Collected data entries
============================================================
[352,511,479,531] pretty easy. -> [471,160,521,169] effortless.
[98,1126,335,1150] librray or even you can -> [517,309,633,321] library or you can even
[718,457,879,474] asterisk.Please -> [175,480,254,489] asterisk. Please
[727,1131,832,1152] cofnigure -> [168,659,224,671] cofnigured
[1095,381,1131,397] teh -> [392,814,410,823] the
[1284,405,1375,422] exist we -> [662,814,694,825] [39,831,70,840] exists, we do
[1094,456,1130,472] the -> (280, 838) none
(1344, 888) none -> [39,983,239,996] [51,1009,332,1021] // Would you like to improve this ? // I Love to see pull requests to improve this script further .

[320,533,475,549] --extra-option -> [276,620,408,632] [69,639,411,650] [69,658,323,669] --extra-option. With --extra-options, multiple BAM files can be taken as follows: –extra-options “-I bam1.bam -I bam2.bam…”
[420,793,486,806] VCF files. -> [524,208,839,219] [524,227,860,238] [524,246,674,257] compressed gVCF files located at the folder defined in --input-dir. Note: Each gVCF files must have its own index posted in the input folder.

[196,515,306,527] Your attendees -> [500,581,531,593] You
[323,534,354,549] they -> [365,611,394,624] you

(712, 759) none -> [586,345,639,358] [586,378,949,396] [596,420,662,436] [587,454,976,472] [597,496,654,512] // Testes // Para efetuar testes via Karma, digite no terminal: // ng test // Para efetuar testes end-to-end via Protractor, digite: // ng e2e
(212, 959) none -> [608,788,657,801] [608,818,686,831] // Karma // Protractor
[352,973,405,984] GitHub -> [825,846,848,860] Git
============================================================
BRIEF: The answer should consist only of the lines from the one containing "(712, 759) none" through the last line of the data, given again exactly.

REPLY TO THE EXERCISE:
(712, 759) none -> [586,345,639,358] [586,378,949,396] [596,420,662,436] [587,454,976,472] [597,496,654,512] // Testes // Para efetuar testes via Karma, digite no terminal: // ng test // Para efetuar testes end-to-end via Protractor, digite: // ng e2e
(212, 959) none -> [608,788,657,801] [608,818,686,831] // Karma // Protractor
[352,973,405,984] GitHub -> [825,846,848,860] Git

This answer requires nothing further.